10. During an interview on 3/24/15 at 3:00 PM, Patient #16's family member stated the patient lived with them in an apartment complex located approximately 3 blocks from the hospital's parking lot. The patient had moved from another country about 5 weeks earlier.

Patient #16's family member and a close friend said they took him to the hospital because his behaviors in the past weeks had changed. He was confused, agitated, hearing voices, not eating, not sleeping, and was afraid people were after him. Patient #16's family member said the close friend; "Auntie" who stayed with him at the hospital understood English very well but could she could not speak English.

They also said Patient #16 understood English but at times his accent was thick and it could be difficult to understand. They said earlier that morning they found him outside dressed in a T shirt and pants without a coat around 3:00 AM. Family became concerned because the patient had just moved to the US and was unfamiliar with winter weather. Previously, he lived in another country, where the weather is rarely cooler than 70 degrees Fahrenheit all year long. The family decided it was time to take him to the hospital because they thought he was depressed and were concerned with changes in his behavior.

Patient #16's close family member said he told the staff at the front desk that Patient #16 was running away, acting confused, and he thought someone was trying to kill him.
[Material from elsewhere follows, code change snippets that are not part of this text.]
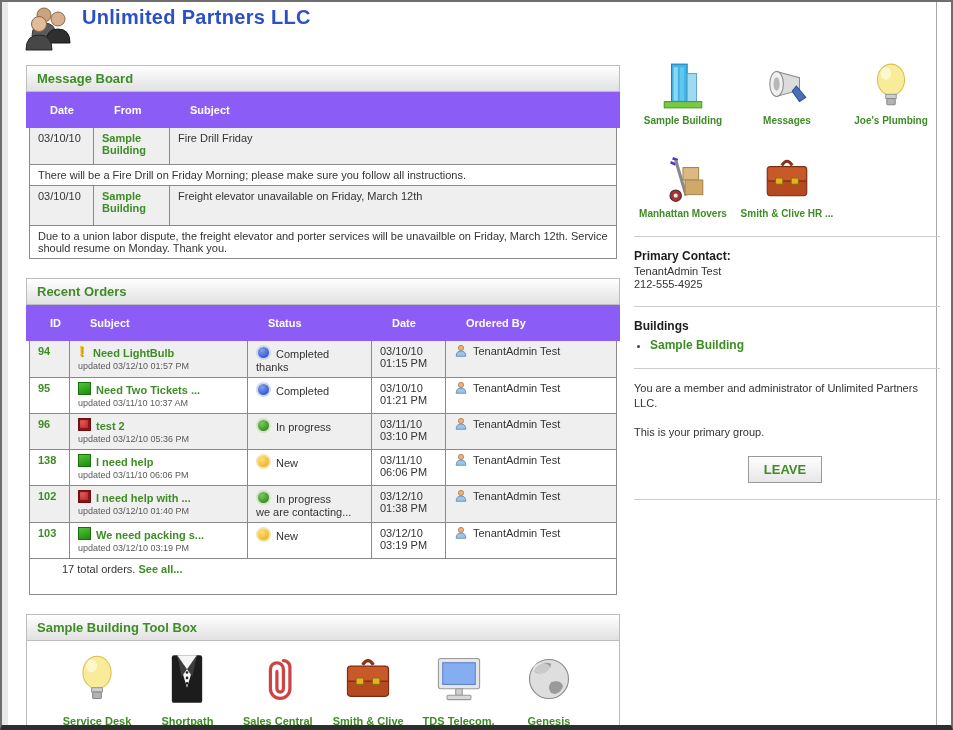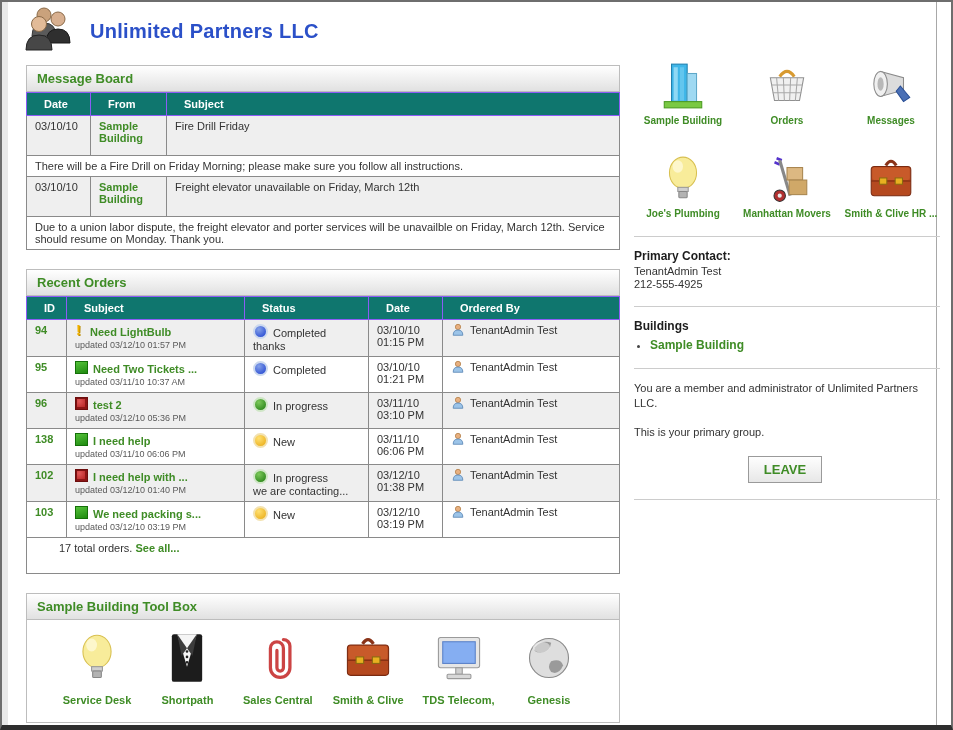--- a/index.html
+++ b/index.html
@@ -10,7 +10,7 @@
   .window-edge{position:absolute;right:14px;top:0;bottom:0;width:1px;background:#a8a8a8;}
 
   
-  .hdr{position:absolute;left:22px;top:4px;display:flex;align-items:center;gap:16px;}
+  .hdr{position:absolute;left:22px;top:4px;display:flex;align-items:flex-start;gap:8px;}
   .hdr svg{width:50px;height:46px;}
   .hdr h1{margin:0;font-size:20px;font-weight:bold;color:#2b50c8;letter-spacing:.3px;}
 

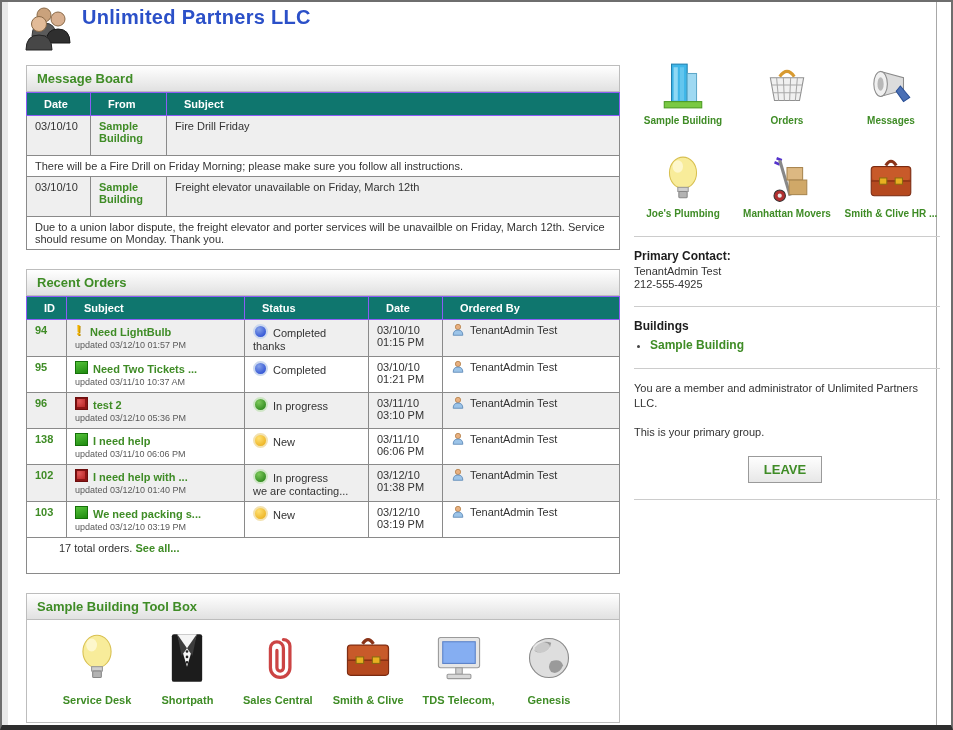--- a/index.html
+++ b/index.html
@@ -20,8 +20,8 @@
   .panel-header{border:1px solid #bdbdbd;background:linear-gradient(#ffffff,#e1e1e1);
       padding:5px 10px;font-size:13px;font-weight:bold;color:#3f8c26;}
   table{border-collapse:collapse;width:100%;font-size:11px;color:#333;table-layout:fixed;}
-  th{background:#0f766e;color:#fff;text-align:left;padding:5px 17px;font-size:11px;
-     border:1px solid #8b5cf6;font-weight:bold;}
+  th{background:#8b5cf6;color:#fff;text-align:left;padding:5px 17px;font-size:11px;
+     border:7px solid #8b5cf6;font-weight:bold;}
   td{border:1px solid #8a8a8a;padding:4px 8px;vertical-align:top;}
 
   

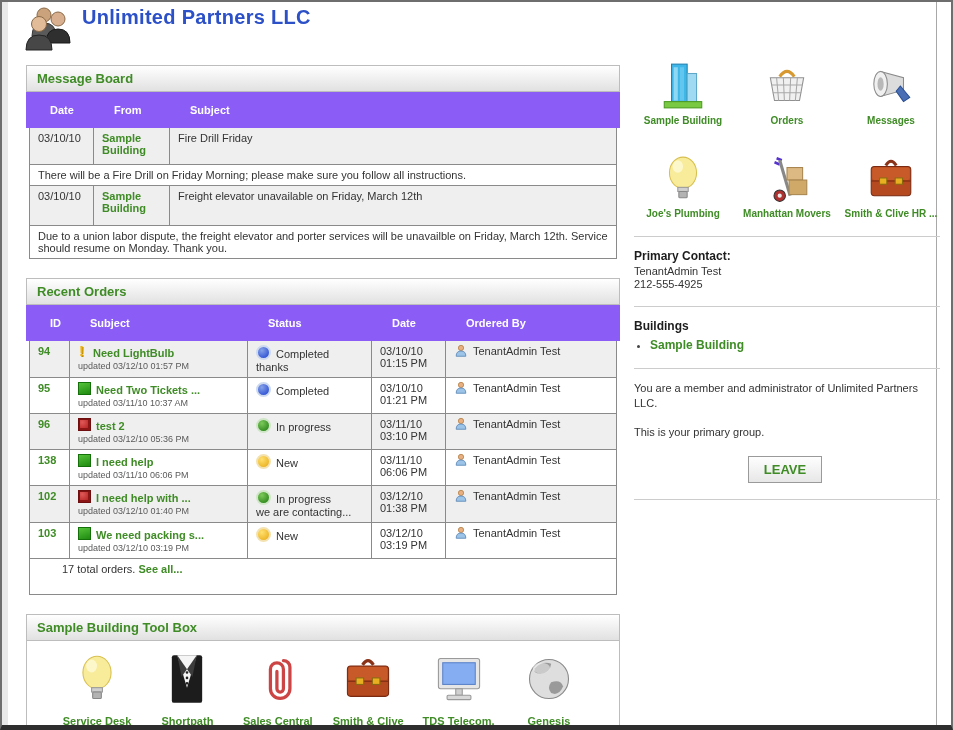--- a/index.html
+++ b/index.html
@@ -394,14 +394,6 @@
       </div>
       <div class="shortcut">
         <span><svg viewBox="0 0 48 48">
-              <path d="M17 15 q7 -10 14 0" stroke="#d89a30" fill="none" stroke-width="3"></path>
-              <path d="M8 16 h32 l-4 22 h-24 z" fill="#f0f0f0" stroke="#909090"></path>
-              <path d="M14 16 l2 22 M20.5 16 l1 22 M27.5 16 l-1 22 M34 16 l-2 22 M9 23 h30 M10.3 30.5 h27.4" stroke="#a8a8a8" fill="none"></path>
-            </svg></span>
-        <div class="shortcut-label">Orders</div>
-      </div>
-      <div class="shortcut">
-        <span><svg viewBox="0 0 48 48">
               <path d="M14 10 L36 16 L36 28 L14 34 Z" fill="#dcdcdc" stroke="#8a8a8a"></path>
               <ellipse cx="14" cy="22" rx="6.5" ry="12" fill="#f0f0f0" stroke="#8a8a8a"></ellipse>
               <ellipse cx="14" cy="22" rx="3" ry="6.5" fill="#b8b8b8"></ellipse>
They said while in the ED Patient #16 kept sighing, breathing deep, and kept touching his head. The close family member said a male nurse came out to take Patient #16 back to a room and they went with them. They told [Staff J] they thought Patient #16 was having anxiety or depression and that he was hearing voices and thought someone was going to kill him.

The close family member said at 7:45 AM nursing staff said they were going to put Patient #16 in another room. Auntie stayed with the patient and the close family member left the hospital. At that point in the interview, the close family member interpreted for Auntie. Auntie said a nurse took Patient #16 to a bathroom, changed him into paper scrubs and the nurse put his clothes in a bag. Auntie said Patient #16 told the same nurse, who was female, he was running away, wasn't familiar with this country, wasn't eating or sleeping, and was confused.
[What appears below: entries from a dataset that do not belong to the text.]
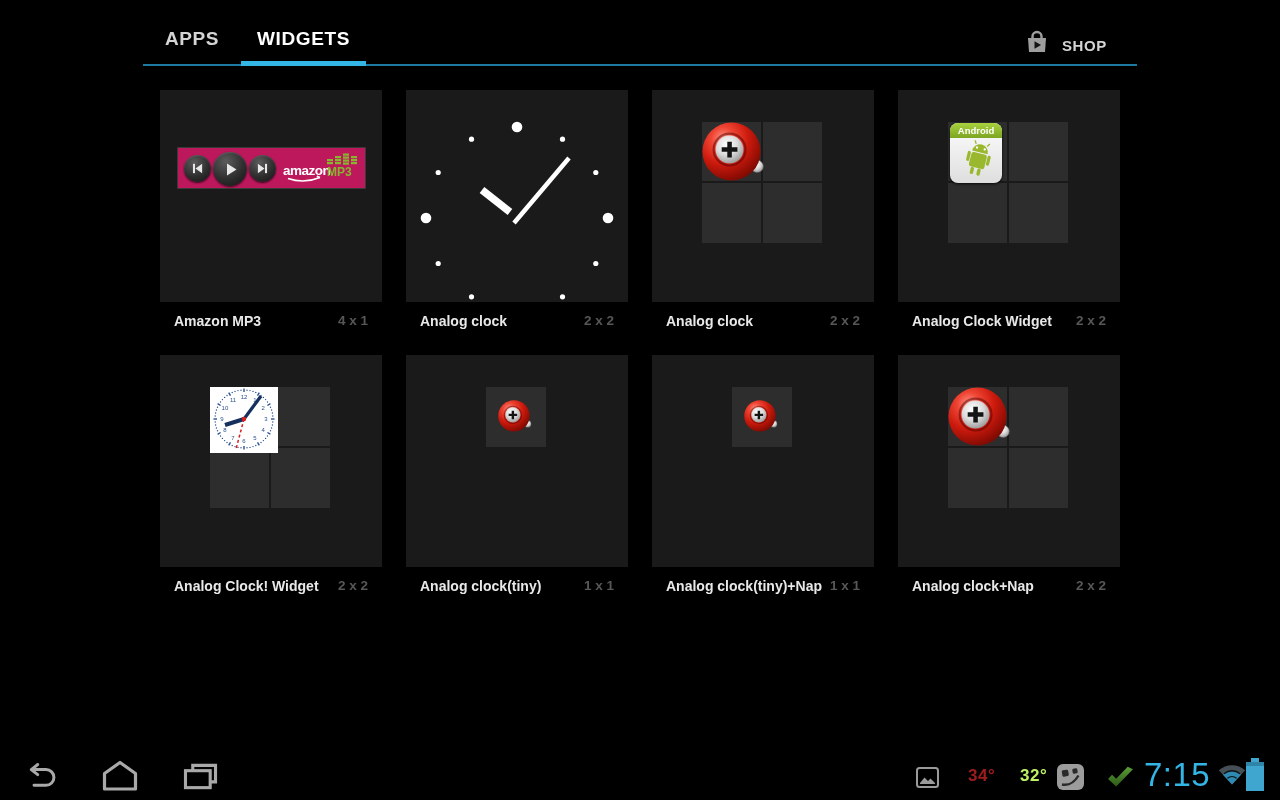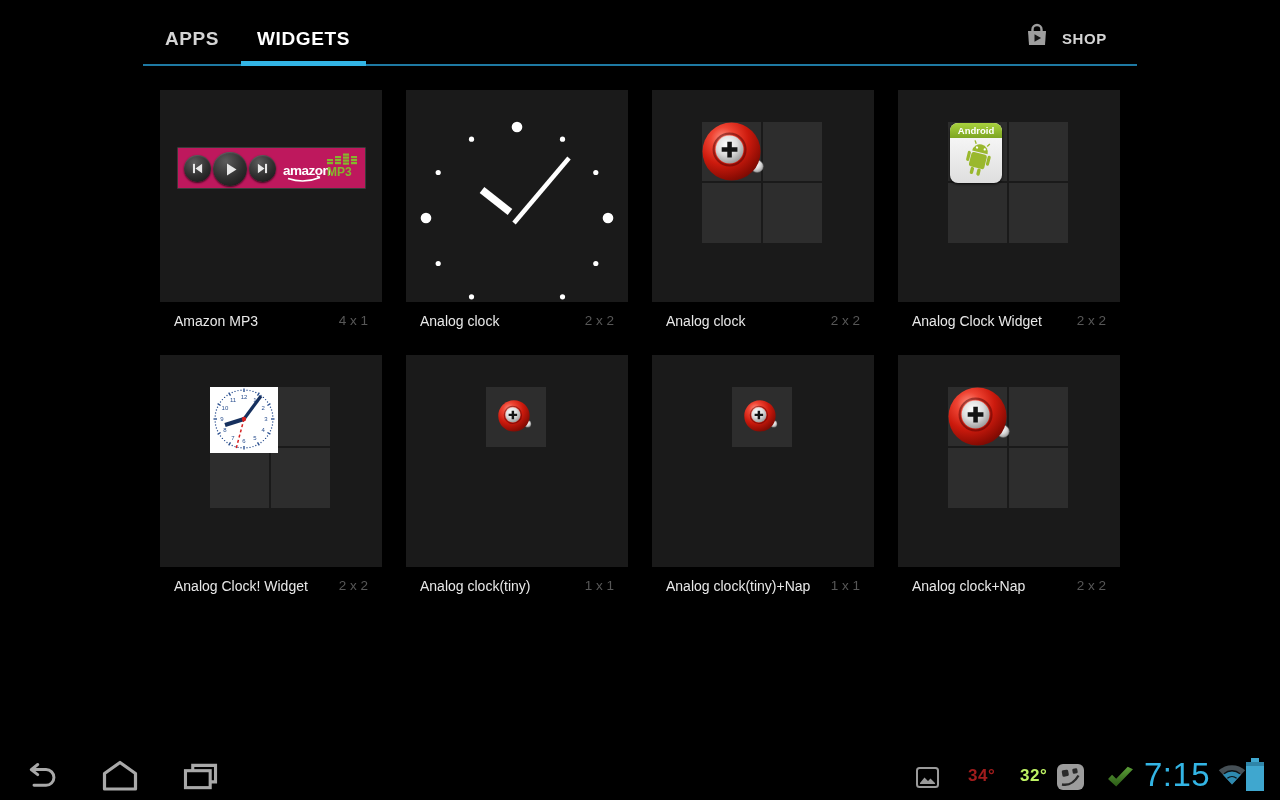--- a/index.html
+++ b/index.html
@@ -12,7 +12,7 @@
   .tab-widgets{left:241px;width:125px;color:#fff;}
   .tab-underline{position:absolute;left:241px;top:61px;width:125px;height:5px;background:#33b5e5;}
   .header-line{position:absolute;left:143px;top:64px;width:994px;height:2px;background:#1e79a3;}
-  .shop{position:absolute;left:1022px;top:21px;width:120px;height:34px;display:flex;align-items:center;cursor:default;}
+  .shop{position:absolute;left:1022px;top:28px;width:120px;height:34px;display:flex;align-items:center;cursor:default;}
   .shop-label{color:#d4d4d4;font-size:15px;font-weight:bold;letter-spacing:0.6px;margin-left:10px;}
   
   #widget-grid{position:absolute;left:160px;top:90px;display:grid;

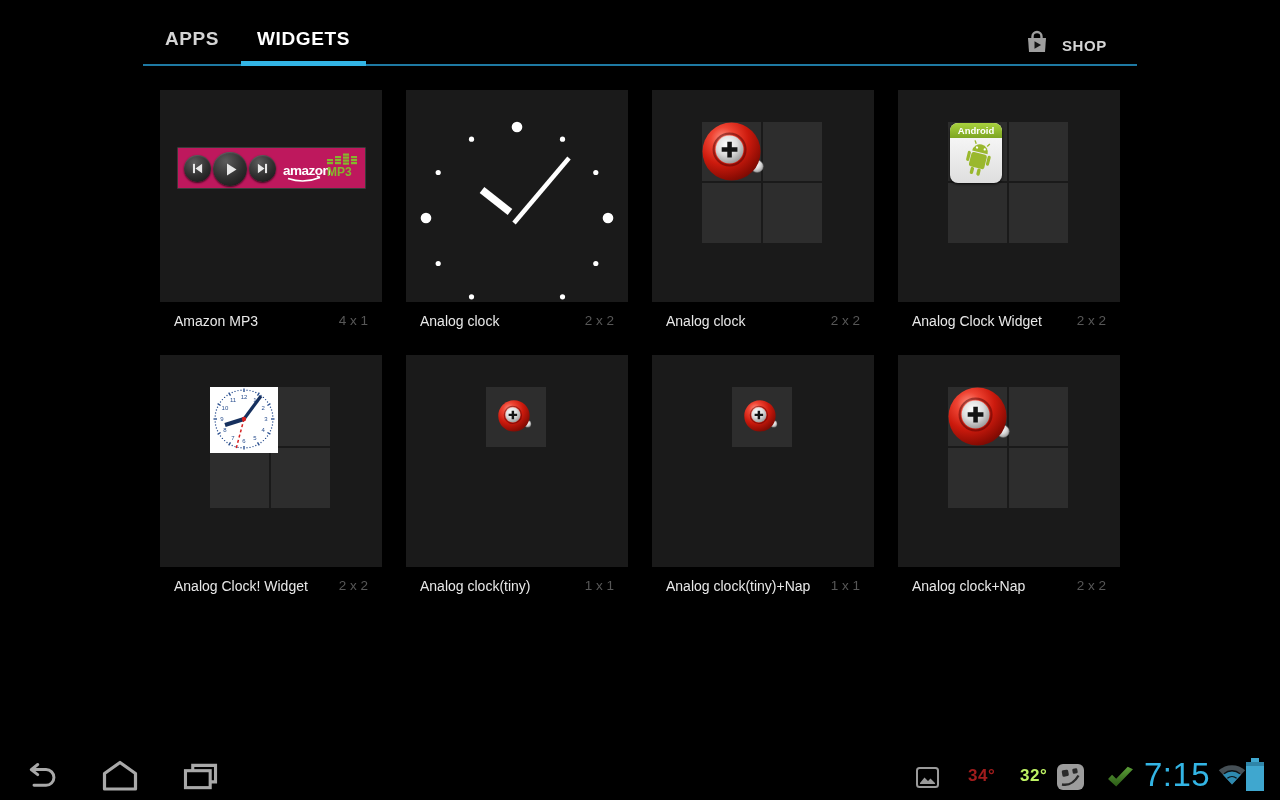--- a/index.html
+++ b/index.html
@@ -20,7 +20,7 @@
   .card{width:222px;height:265px;}
   .preview{position:relative;width:222px;height:212px;background:#1a1a1a;overflow:hidden;}
   .caption{height:53px;box-sizing:border-box;padding:11px 14px 8px;display:flex;
-    justify-content:space-between;align-items:flex-start;}
+    justify-content:space-between;align-items:flex-start;font-weight:bold;}
   .wname{color:#e8e8e8;font-size:14px;white-space:nowrap;}
   .wsize{color:#575757;font-size:13.5px;white-space:nowrap;}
Auntie said although no one told her Patient #16 was going to be admitted to the hospital, she thought when they undressed him and put Patient #16 in a paper gown this meant they were admitting him to the hospital. She said because it was taking so long and she needed to return home to take her medicine she left around 8:30 AM. When she left the hospital Patient #16 was still in the examination room waiting for blood and urine test results, dressed in the paper gown.

Patient #16's close family member said when they got back to the hospital a nurse told them the patient had left the hospital. The nurse said the patient had the right to walk out even if he only had on paper scrubs.